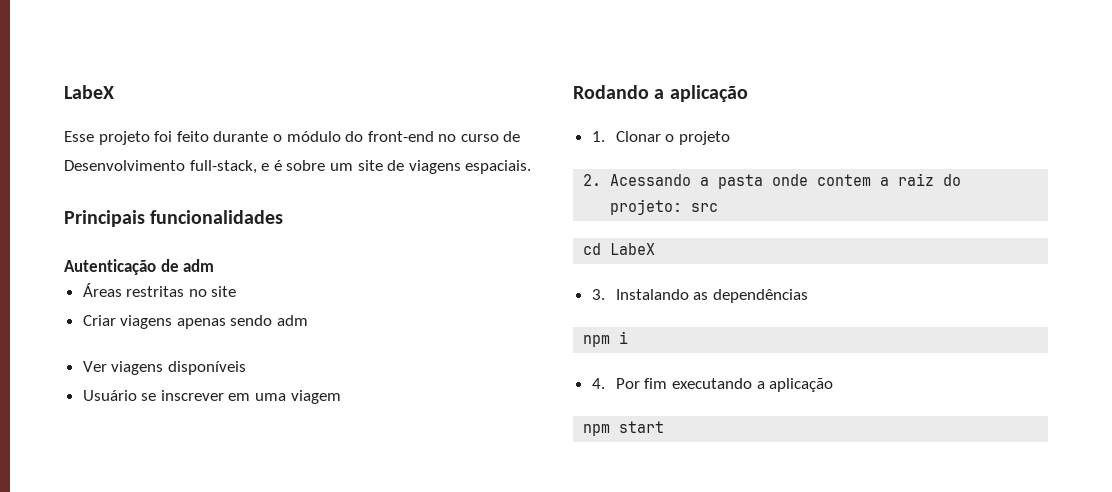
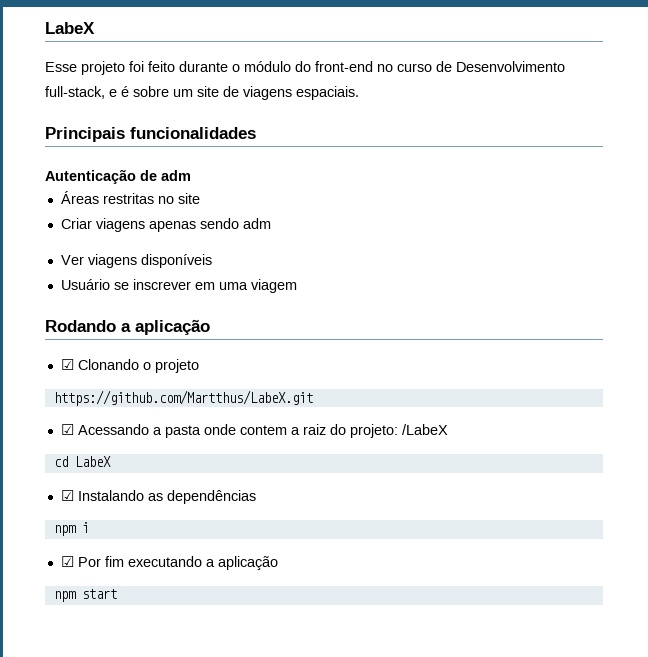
[591,131,661,142] 1. Clonar -> [60,359,139,370] ☑ Clonando
[583,174,602,186] 2. -> [53,390,313,406] [60,424,74,435] https://github.com/Martthus/LabeX.git // ☑
[690,203,718,212] src -> [401,424,448,435] /LabeX
[591,289,605,300] 3. -> [60,490,74,501] ☑
[591,378,605,389] 4. -> [60,556,74,567] ☑

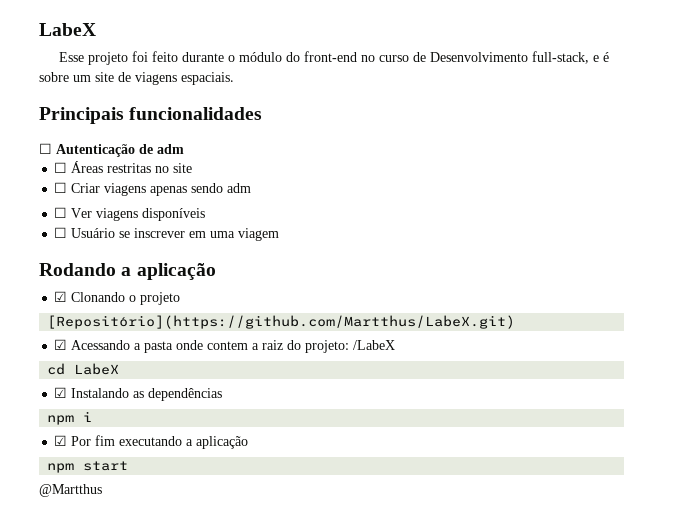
(256, 133) none -> [39,143,52,154] ☐
(191, 175) none -> [54,162,68,173] ☐
(200, 198) none -> [54,182,68,193] ☐
(271, 223) none -> [54,207,68,218] ☐
(212, 261) none -> [54,227,68,238] ☐
[53,390,313,406] https://github.com/Martthus/LabeX.git -> [47,315,516,329] [Repositório](https://github.com/Martthus/LabeX.git)
(117, 594) none -> [39,484,102,497] // @Martthus

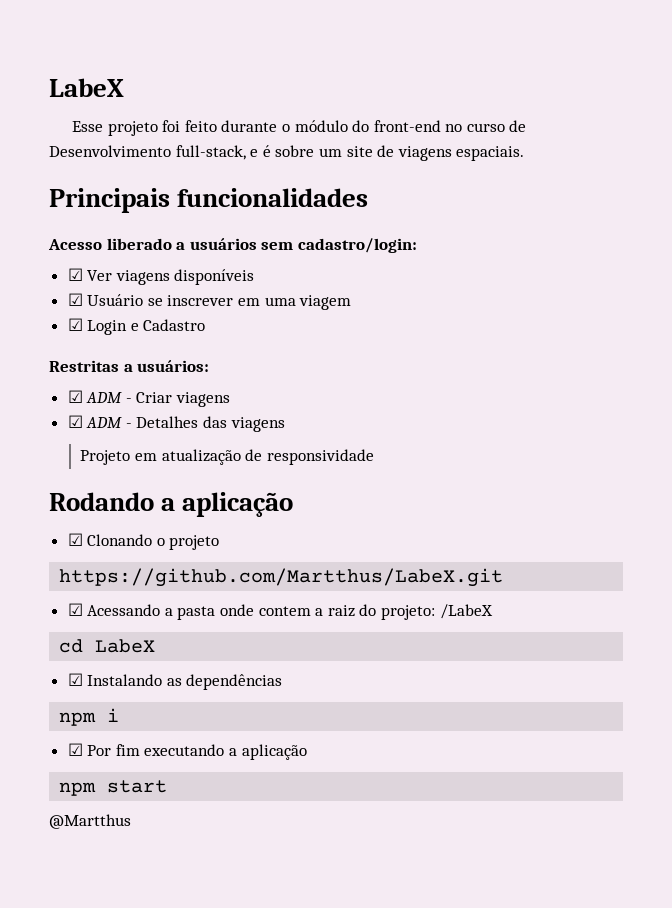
[39,143,184,157] [54,161,193,173] [54,182,252,196] [54,207,68,218] ☐ Autenticação de adm // ☐ Áreas restritas no site // ☐ Criar viagens apenas sendo adm // ☐ -> [48,238,417,253] [67,268,83,281] Acesso liberado a usuários sem cadastro/login: // ☑
[54,227,68,238] ☐ -> [67,293,83,306] ☑
(280, 234) none -> [67,318,206,335] [49,360,210,372] [67,390,231,407] [67,415,285,432] [80,449,374,465] // ☑ Login e Cadastro // Restritas a usuários: // ☑ ADM - Criar viagens // ☑ ADM - Detalhes das viagens // Projeto em atualização de responsividade
[47,315,516,329] [Repositório](https://github.com/Martthus/LabeX.git) -> [59,568,504,587] https://github.com/Martthus/LabeX.git

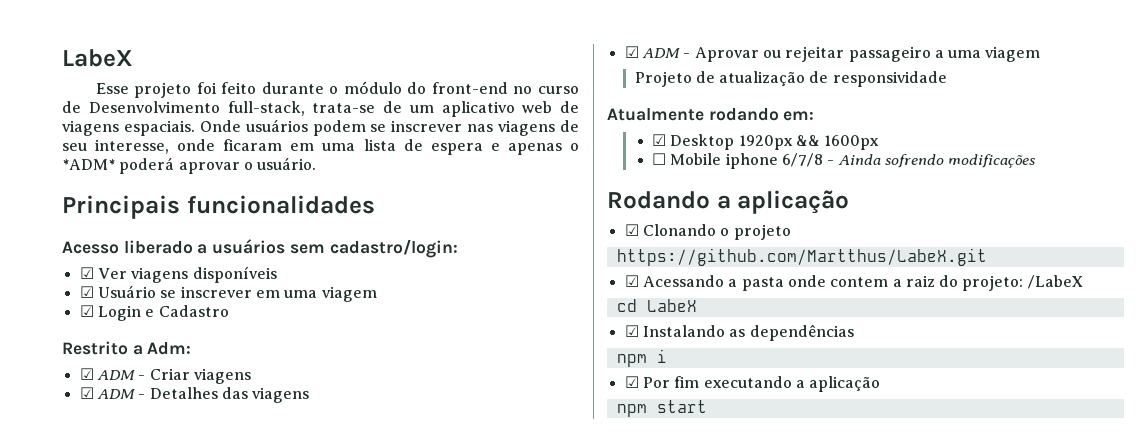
[250,145,525,161] e é sobre um site de viagens espaciais. -> [312,101,579,117] [62,119,580,136] [62,139,580,155] [62,157,317,174] trata-se de um aplicativo web de viagens espaciais. Onde usuários podem se inscrever nas viagens de seu interesse, onde ficaram em uma lista de espera e apenas o *ADM* poderá aprovar o usuário.
[49,360,210,372] Restritas a usuários: -> [62,341,192,355] Restrito a Adm:
(285, 424) none -> [624,46,1041,62] // ☑ ADM - Aprovar ou rejeitar passageiro a uma viagem
[135,453,158,461] em -> [695,71,715,83] de
(374, 457) none -> [607,108,815,121] [652,134,880,150] [652,153,1037,169] // Atualmente rodando em: // ☑ Desktop 1920px && 1600px // ☐ Mobile iphone 6/7/8 - Ainda sofrendo modificações
[49,814,131,829] // @Martthus -> (707, 406) none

************

● What is being asked
Only a number is expected here: the tally of lines above that contain "Repositório". Please write nothing more.

● Your solution
2